Rise of Civilizations

What did mobile game developers have learned to do perfectly? So this is represent their games at their best. They create pretty good, often cinematic trailers, they lure you with a really good picture, which, even if it doesn’t compare with the PC level, looks decent on non large screens, they promise competent combination of the single-player campaign and multiplayer elements, so that it will be interesting for you to play both: by yourself and in the company of friends, and sometimes against them.

And so you go to another “real strategy” on mobiles, which is called something like “Royale Civilizations’ Rivals of Clashing Empires and Lords” and you understand that there is nothing new in it, but you realize that it is these games that are on the tops of the charts, really attract millions of players and develop. Will it ever change? No one known. In the meantime, on the review of “Rise of Civilizations”, which once again promised something new, but it looks like everything that we have seen before.


Beginning of the game

It all starts with the choice of civilization. At the moment there are 8 civilizations in the game: Rome, Britain, Spain, Germany, France, China, Japan and Korea. Each of them has its own unique unit and a set of advantages, for example, enhanced infantry attack, increased defense, accelerated build, and so on.

After this starts a very cool cinematic movie. It is not fully animated, but it looks interesting. Three-dimensional models, high-quality lighting, atmospheric music and voice. Such a start really prepares us to a such product like a Sid Meier’s Civilization.

But after that the game begins, and the illusions disappear. First of all, it is connected with the inevitable feeling that all this has already happened somewhere. And it’s true!


You become the ruler of a small settlement surrounded by walls with a basic set of buildings, including the town hall, the barracks, the warehouse, the hospital, and the builders’ hut.

At the begining the gameplay will consist solely of the quests. They are quite simple, provide for the actions that you would have performed and are well rewarded.

You will build a lot of constructions. This is a very non-trivial exercise. Simply select the desired building from the list of available buildings, look for a place for it and start build it. All buildings can then be moved. Place for building will be not enough, but with later levels you will be able, firstly, to clear your territory from the forest, and secondly, it is banal to expand the boundaries.

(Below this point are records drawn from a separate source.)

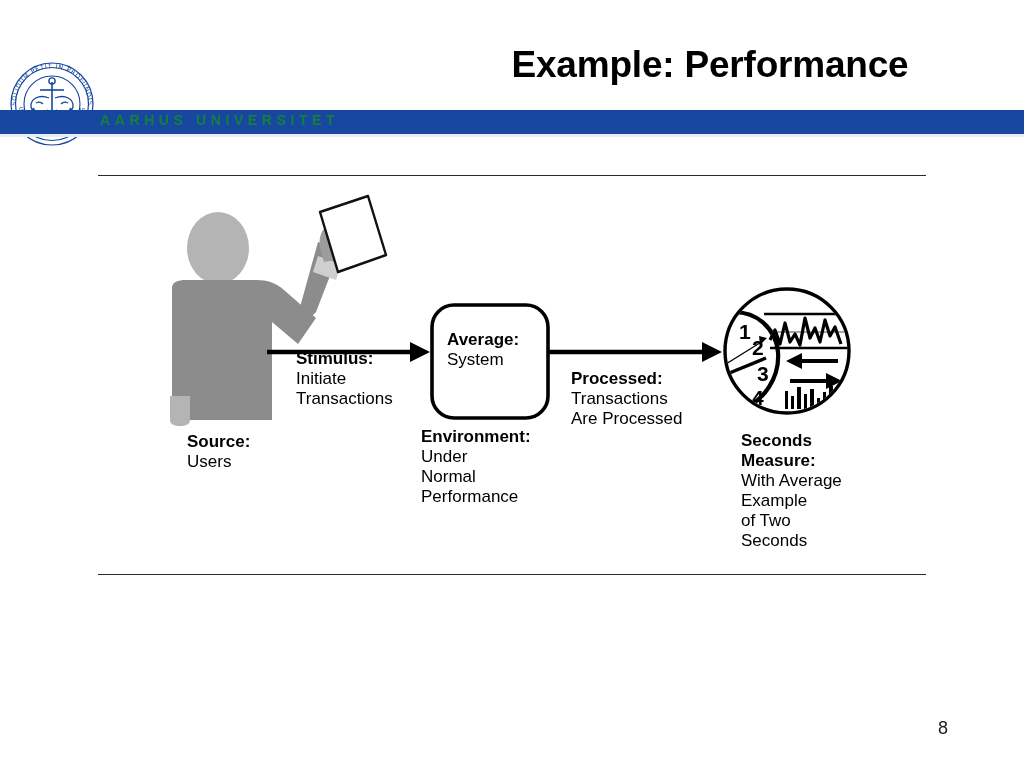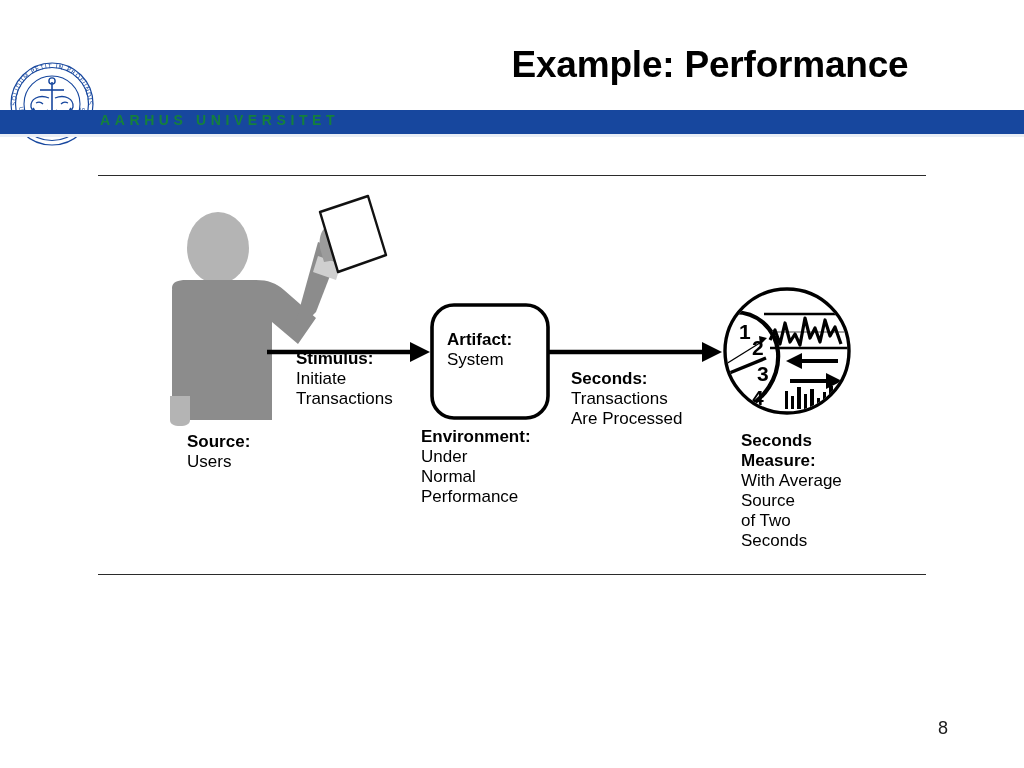--- a/index.html
+++ b/index.html
@@ -270,7 +270,7 @@
 </div>
 
 <div class="dlabel" id="label-artifact">
-  <span class="hd">Artifact:</span>
+  <span class="hd">Average:</span>
   <span class="ln">System</span>
 </div>
 

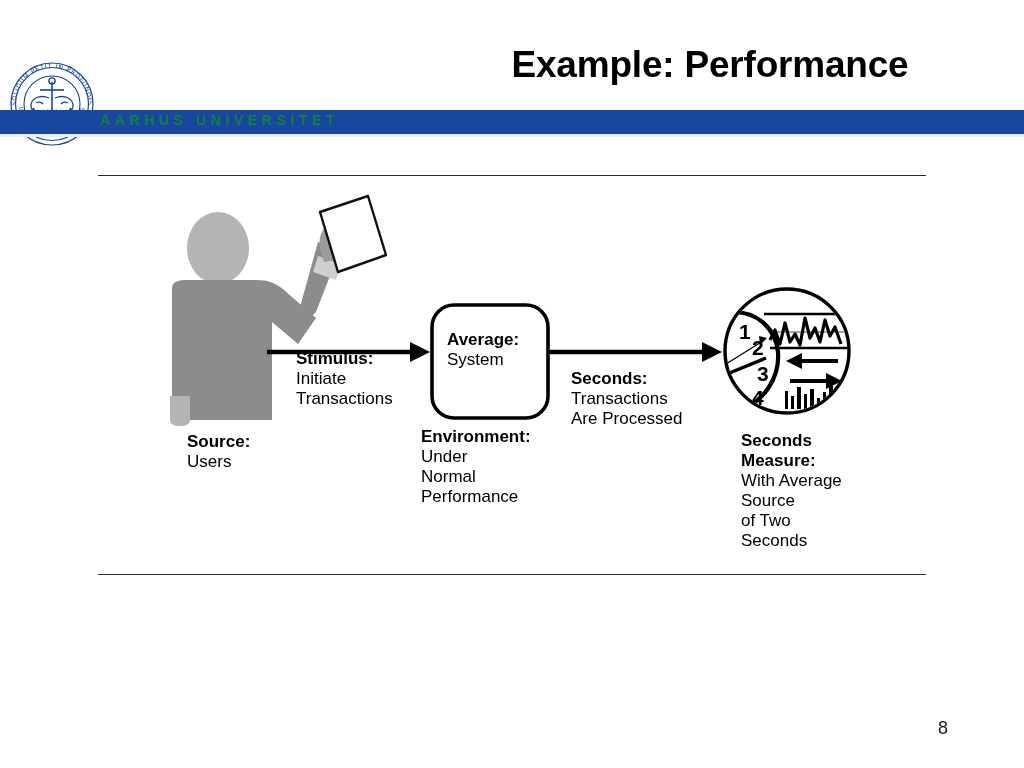--- a/index.html
+++ b/index.html
@@ -282,7 +282,7 @@
 </div>
 
 <div class="dlabel" id="label-response">
-  <span class="hd">Seconds:</span>
+  <span class="hd">Processed:</span>
   <span class="ln">Transactions</span>
   <span class="ln">Are Processed</span>
 </div>

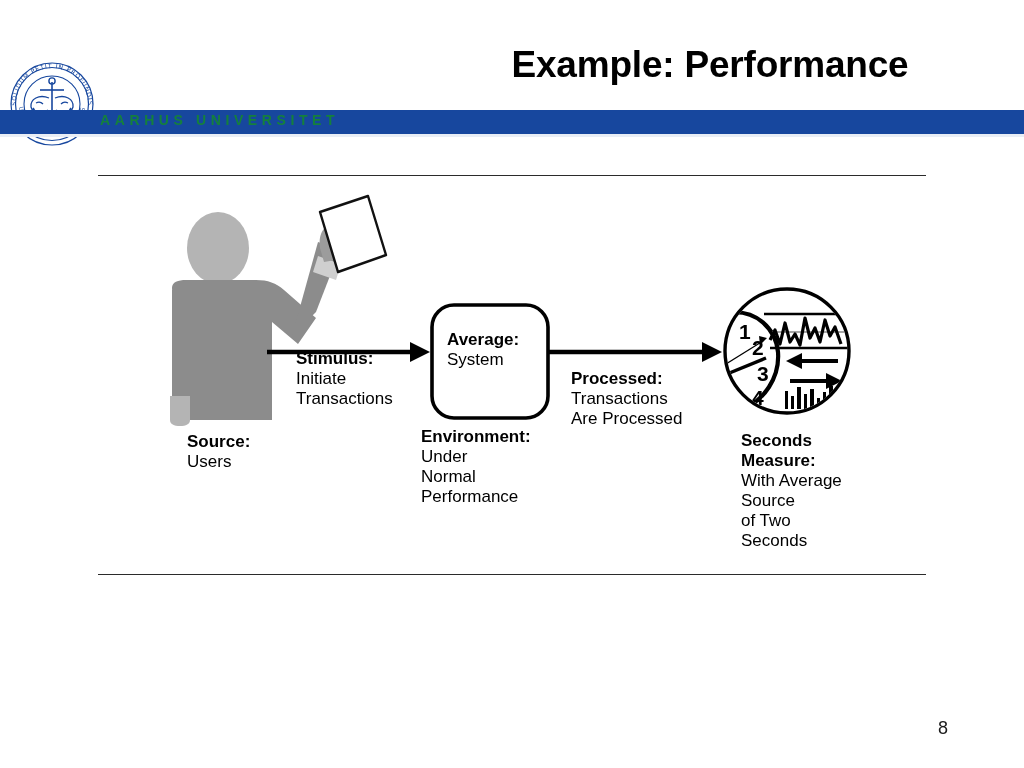--- a/index.html
+++ b/index.html
@@ -291,7 +291,7 @@
   <span class="hd">Seconds</span>
   <span class="hd">Measure:</span>
   <span class="ln">With Average</span>
-  <span class="ln">Source</span>
+  <span class="ln">Example</span>
   <span class="ln">of Two</span>
   <span class="ln">Seconds</span>
 </div>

It is equally important to level up buildings. The fate of a whole civilization depends on it. Thus, the transition from one century to another is possible only after reaching a certain level of the town hall – the main building in the city. But walls are needed to upgrade it, and the walls, too, simply do not improve. In addition, each of the actions requires either time or precious stones, which are enough at the beginning of the game, but there is a feeling that this will not always be the case.

Another seemingly important element of the gameplay that disappoints when we look at it in detail is battles. Reducing the scale of the map, you get out of your settlement and find yourself on a large-scale territory, where you can see the civilizations of other players and wandering barbarians. There are no turn-based battles, or even animation. You simply indicate with whom you want to engage in a skirmish, and the battle begins.